THE LEGISLATURE'S RESPONSE TO THE AVAILABILITY CRISIS

The California Legislature responded to the availability crisis by enacting two major earthquake insurance measures. The first, in 1995, was the creation of a reduced coverage catastrophic earthquake insurance policy designed to protect a policyholder's dwelling while excluding coverage for costly non-essential items such as swimming pools, patios, and other appurtenant structures. This new policy, called the "mini-policy," was supported by a wide range of groups including insurers, insurance agents and consumer organizations such as Consumers Union. The creation of the mini-policy reflected the realization that it was no longer feasible to provide the broad coverage for earthquakes that existed prior to Northridge. The policy carries a 15 percent deductible, $5,000 in contents coverage, and $1,500 in additional living expenses. Currently, the mini-policy is being offered by 96 percent of the homeowners insurance market.

The creation of the mini-policy helped to stop the hemorrhaging of the homeowners insurance market, but availability of new policies was still very limited. In 1996, the Legislature responded by establishing the CEA. The CEA is a privately funded, publicly managed entity which provides earthquake coverage to residential property owners, condominium owners, mobilehome owners and renters. Participation in the CEA by insurers is voluntary and since its creation, property and casualty insurers who write over two-thirds of the California market have joined.

Creation of the CEA had a dramatic impact on the availability of homeowners and earthquake insurance in California. A Department of Insurance study found that as of October 1997 almost 90 percent of the market was freely writing new policies.
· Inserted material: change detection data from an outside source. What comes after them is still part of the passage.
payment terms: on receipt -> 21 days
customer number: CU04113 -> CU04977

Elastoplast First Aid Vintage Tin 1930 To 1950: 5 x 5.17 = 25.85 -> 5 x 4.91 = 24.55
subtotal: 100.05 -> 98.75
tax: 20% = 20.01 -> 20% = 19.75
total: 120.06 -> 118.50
For the first time in many years, residential earthquake insurance is readily available to all Californians.

HOW WILL THE CEA PAY CLAIMS WHEN THE NEXT EARTHQUAKE STRIKES?

STRUCTURE OF THE CEA

The CEA is funded by a voluntary assessment of participating insurance companies upon joining the CEA and by consumers paying annual premiums. Participating insurers receive 2.8 percent of the premiums from CEA policies to pay for billing and policy processing, agents receive a 10 percent commission, and no more than three percent may be used by the CEA for administrative purposes.

Participating insurers also agree to pay an additional $3.584 billion in assessments if needed for earthquake claims for a minimum of 12 years. The insurers will be assessed in direct proportion to their share of the California homeowners insurance market. Their total liability assessment commitment is capped at $6 billion.

Reinsurance has been purchased for the CEA pool. The contracts with reinsurers and private investors are delicately balanced to assure full payment when the next earthquake strikes.

Special assessments may be placed on CEA earthquake policyholders if a mega-earthquake occurs. This was done at the request of the IRS which has granted tax exemption to the CEA, thus allowing the CEA to pay more in claims to policyholders when the next quake strikes.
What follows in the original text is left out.